Back in late 2007, when I was still a slave to newspaper deadlines, I got worked up about a thrashing delivered to New York Times Magazine writer Deborah Solomon by the paper’s hired dean of conformity, Public Editor Clark Hoyt.

Solomon was pilloried by Hoyt for doing what the paper, through its unwritten code of deadlines and story length limits, forces writers to do: Namely, shorten everything, including direct quotations, and re-arrange them for dramatic effect and logical continuity.

I and many other writers do this all the time: We condense, we delete, we re-arrange direct quotations.

Horrors!

He admits that in writing?

You betcha.

Continued – Solomon’s crime, as near as I can figure, was trying to make her writing conform to two opposing demands by her paper.
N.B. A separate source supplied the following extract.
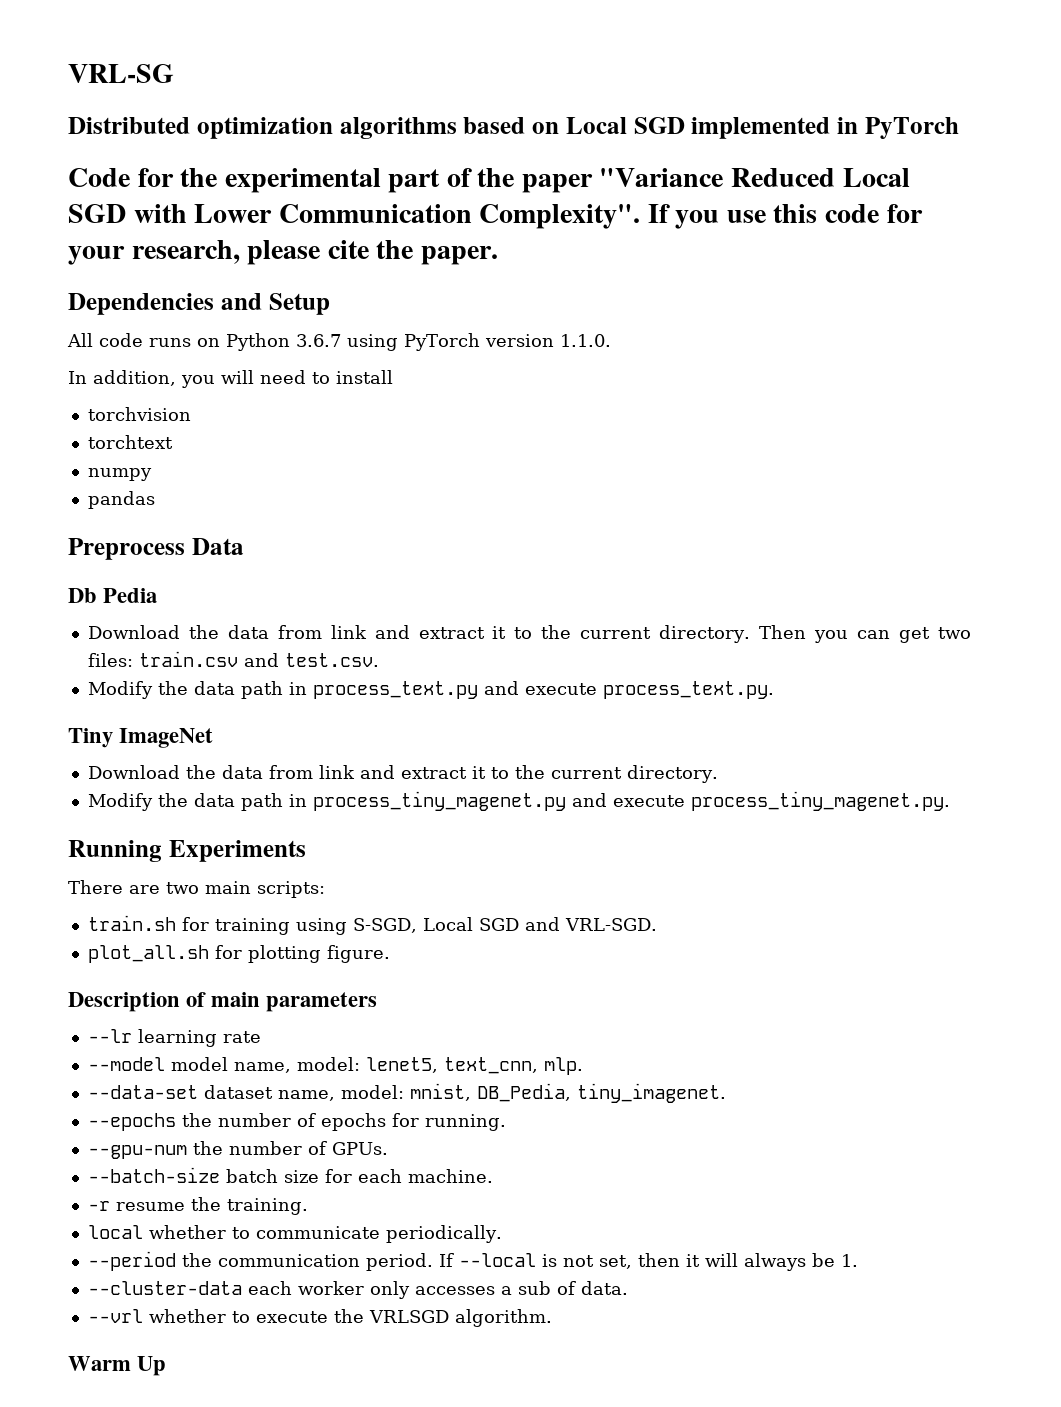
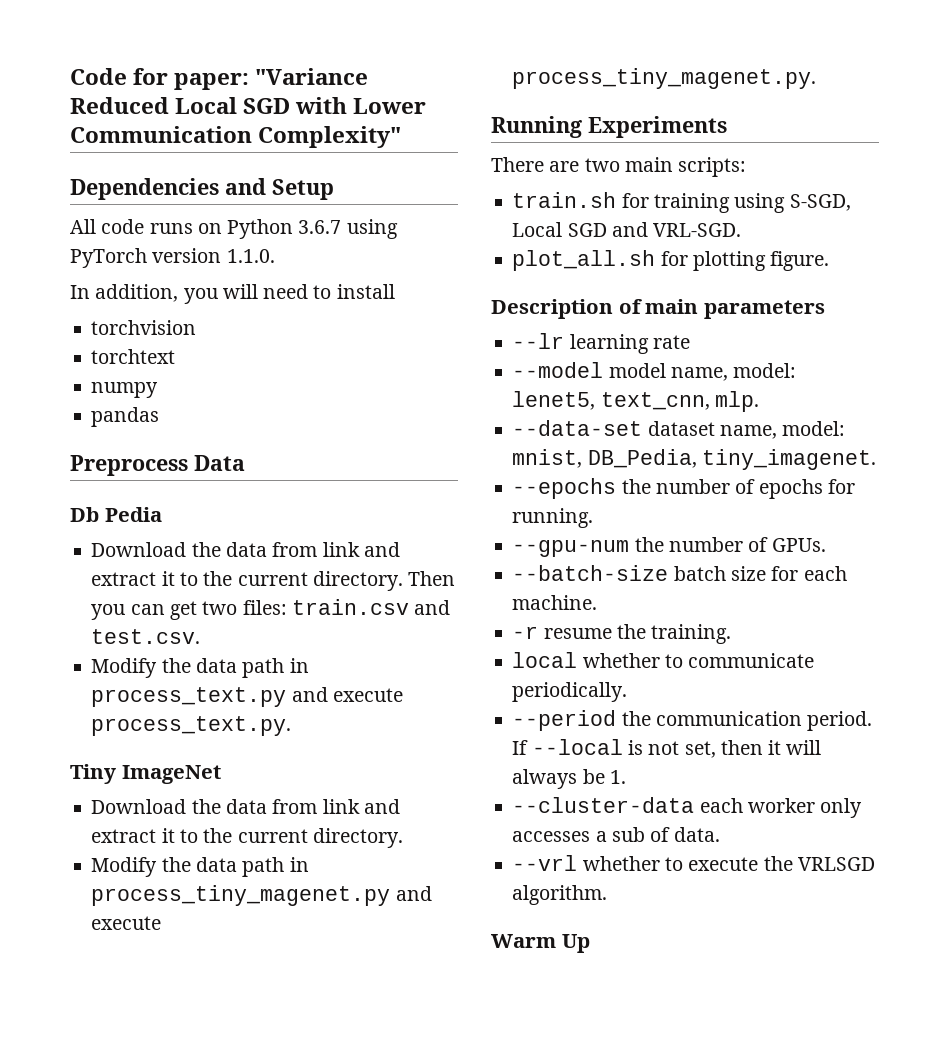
- VRL-SG
- Distributed optimization algorithms based on Local SGD implemented in PyTorch
- Code for the experimental part of the paper "Variance Reduced Local SGD with Lower Communication Complexity". If you use this code for your research, please cite the paper.
+ Code for paper: "Variance Reduced Local SGD with Lower Communication Complexity"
First, she is required to be pithy, interesting and brief. Second, she must interview her question-and-answer subjects at length, so as to mine those pithy, interesting remarks which she must then somehow condense into the very few lines allotted to her in the Times magazine’s tightly controlled news-space budget. She must take what might add up to hours of audio-recorded conversations complete with ands, buts, ums, ers and ahs, plus the odd cell phone ring, clinking of silverware and background noise if the interview is conducted over lunch with a drawn-out argument over who gets the check; then she must sift through all the verbiage for the pithy, interesting parts, try to massage some grammar into them while keeping the meaning, then compress it all into the tiny space her editors choose to allot her. It’s a lot of work, folks, and it takes a lot of sifting and compressing.

Now I want to say right here that it’s not right, fair or honest to misconstrue someone’s remarks. It is an immutable rule that we never quote someone in a way that inaccurately reflects what our source said.

But apparently Solomon ran afoul of interview subjects who got mad because not every wise mot they spoke showed up in the Q & A she wrote. Moreover, and this was perceived as a great sin in her case, the writer of the Q & A piece might actually include a question he or she failed to ask during the interview.

My God! What a terribly dishonest thing to do!

Well, no. I did it now and then when I wrote my Detroit Free Press Five Q & A pieces. What if you interview someone and he or she start talking about something you didn’t think to ask that person about? Later, while writing, you think, Hey, that was interesting. But this is a Q & A. It’s so rigidly formatted that you can’t just plop somebody’s statement in there without the required question. In normal writing, you could, but in the tight Q & A, the subject’s remark has to be construed as the answer to a question, and if that is so, well, it better be preceded by a question. But you didn’t ask the question, and in Solomon’s case, it’s not on her recording. So what do you do? No question, so don’t use the remark? Simple: Figure out the question that would have provoked the subject’s statement as an answer if it had been an answer to a question, which we know it was not. In short, you make up the question, which is, strictly speaking, fiction, so that the answer, which is strictly speaking fact, can follow naturally.

Dishonest? No. So long as the statement conforms to the subject’s meaning, it’s legitimate. The question is not more made up than the Q & A format. Sure, you could ban this practice of backing into questions. The effect would be Q & A essays that are less interesting. The reader would lose. If the quotation is correctly stated, nobody is hurt.

What we have, then, is a writer (actually writers, plural, because Deborah Solomon was not and is not the Lone Ranger in this practice) trying to please readers and editors, at the same time cramming as much information and pith into a short space as she can so she can go home and have a life.

Here’s what it comes down to: Anyone, and this includes editors as well as the public, who thinks these newspaper Q & A pieces are verbatim interview transcripts needs a quick trip back to first grade for a short course in reading.